Source records =>

+-------+

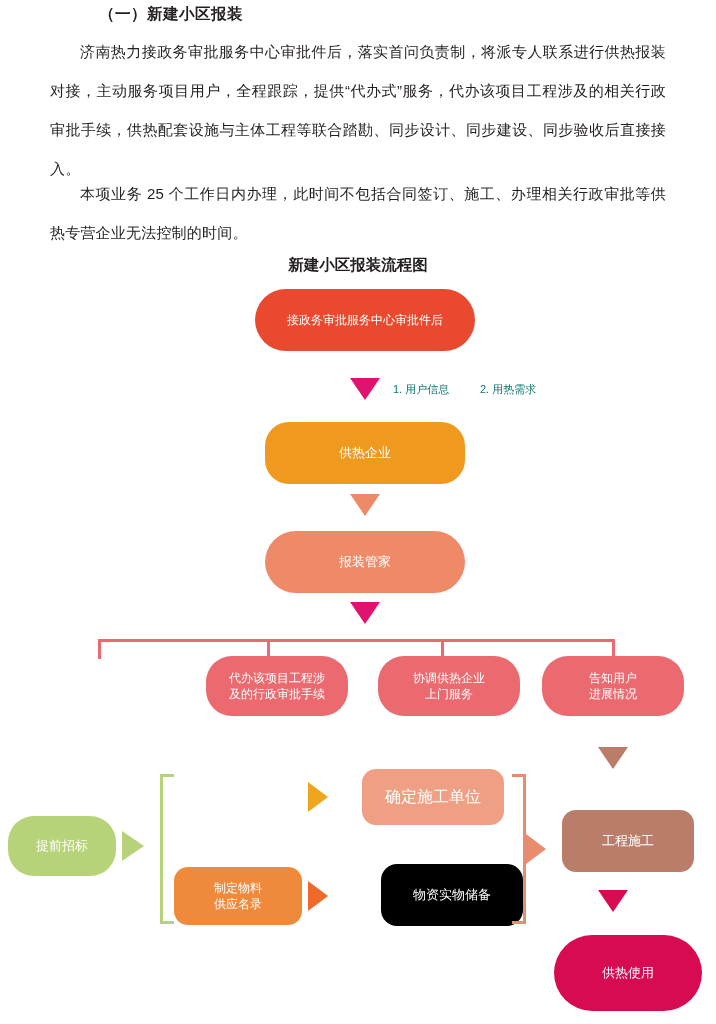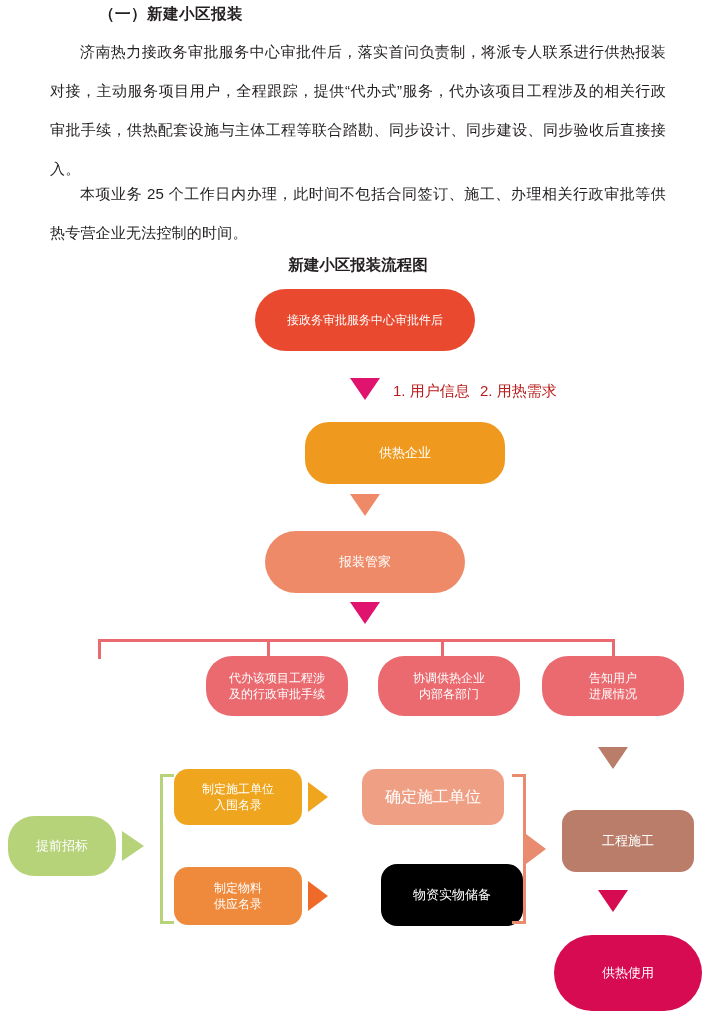--- a/index.html
+++ b/index.html
@@ -90,22 +90,22 @@
     width: 3px;
   }
   .arrow-right {
     position: absolute;
     width: 0; height: 0;
     border-top: 15px solid transparent;
     border-bottom: 15px solid transparent;
   }
   .side-label {
     position: absolute;
-    font-size: 15px;
-    color: #b91c1c;
+    font-size: 11px;
+    color: #0f766e;
     white-space: nowrap;
   }
   .bracket {
     position: absolute;
     box-sizing: border-box;
   }
 </style>
 </head>
 <body>
 
@@ -121,21 +121,21 @@
   <div class="flow">
 
     <div class="node" style="left:255px; top:7px; width:220px; height:62px; background:#e8492f; border-radius:31px;">
       <span class="lbl">接政务审批服务中心审批件后</span>
     </div>
 
     <div class="chev" style="left:350px; top:96px; border-top:22px solid #e0146e;"></div>
     <div class="side-label" style="left:393px; top:100px;"><span>1. 用户信息</span></div>
     <div class="side-label" style="left:480px; top:100px;"><span>2. 用热需求</span></div>
 
-    <div class="node" style="left:265px; top:140px; width:200px; height:62px; background:#ef9a1e; border-radius:24px; font-size:13px;margin-left:40px;">
+    <div class="node" style="left:265px; top:140px; width:200px; height:62px; background:#ef9a1e; border-radius:24px; font-size:13px;">
       <span class="lbl">供热企业</span>
     </div>
 
     <div class="chev" style="left:350px; top:212px; border-top:22px solid #ef8a68;"></div>
 
     <div class="node" style="left:265px; top:249px; width:200px; height:62px; background:#ef8a68; border-radius:31px; font-size:13px;">
       <span class="lbl">报装管家</span>
     </div>
 
     <div class="chev" style="left:350px; top:320px; border-top:22px solid #e0146e;"></div>
@@ -145,41 +145,37 @@
     <div class="vline" style="left:267px; top:357px; height:20px; background:#ea6a6f;"></div>
     <div class="vline" style="left:441px; top:357px; height:20px; background:#ea6a6f;"></div>
     <div class="vline" style="left:612px; top:357px; height:20px; background:#ea6a6f;"></div>
 
     <div class="node" style="left:206px; top:374px; width:142px; height:60px; background:#ea6a6f; border-radius:26px;">
       <span class="lbl">代办该项目工程涉
 及的行政审批手续</span>
     </div>
     <div class="node" style="left:378px; top:374px; width:142px; height:60px; background:#ea6a6f; border-radius:26px;">
       <span class="lbl">协调供热企业
-内部各部门</span>
+上门服务</span>
     </div>
     <div class="node" style="left:542px; top:374px; width:142px; height:60px; background:#ea6a6f; border-radius:26px;">
       <span class="lbl">告知用户
 进展情况</span>
     </div>
 
     <div class="chev" style="left:598px; top:465px; border-top:22px solid #b97d6a;"></div>
 
     <div class="node" style="left:8px; top:534px; width:108px; height:60px; background:#b7d37a; border-radius:26px; font-size:13px;text-align:right;">
       <span class="lbl">提前招标</span>
     </div>
 
     <div class="arrow-right" style="left:122px; top:549px; border-left:22px solid #b7d37a;"></div>
 
     <div class="bracket" style="left:160px; top:492px; width:14px; height:150px; border-left:3px solid #b7d37a; border-top:3px solid #b7d37a; border-bottom:3px solid #b7d37a;"></div>
 
-    <div class="node" style="left:174px; top:487px; width:128px; height:56px; background:#efa61e; border-radius:14px;">
-      <span class="lbl">制定施工单位
-入围名录</span>
-    </div>
 
     <div class="node" style="left:174px; top:585px; width:128px; height:58px; background:#ef8a3c; border-radius:14px;">
       <span class="lbl">制定物料
 供应名录</span>
     </div>
 
     <div class="arrow-right" style="left:308px; top:500px; border-left:20px solid #efa61e;"></div>
     <div class="arrow-right" style="left:308px; top:599px; border-left:20px solid #ef6a28;"></div>
 
     <div class="node" style="left:362px; top:487px; width:142px; height:56px; background:#ef9f84; border-radius:14px; font-size:16px;">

+-------+

Return every line above that contains the word "arrow".

   .arrow-right {
     <div class="arrow-right" style="left:122px; top:549px; border-left:22px solid #b7d37a;"></div>
     <div class="arrow-right" style="left:308px; top:500px; border-left:20px solid #efa61e;"></div>
     <div class="arrow-right" style="left:308px; top:599px; border-left:20px solid #ef6a28;"></div>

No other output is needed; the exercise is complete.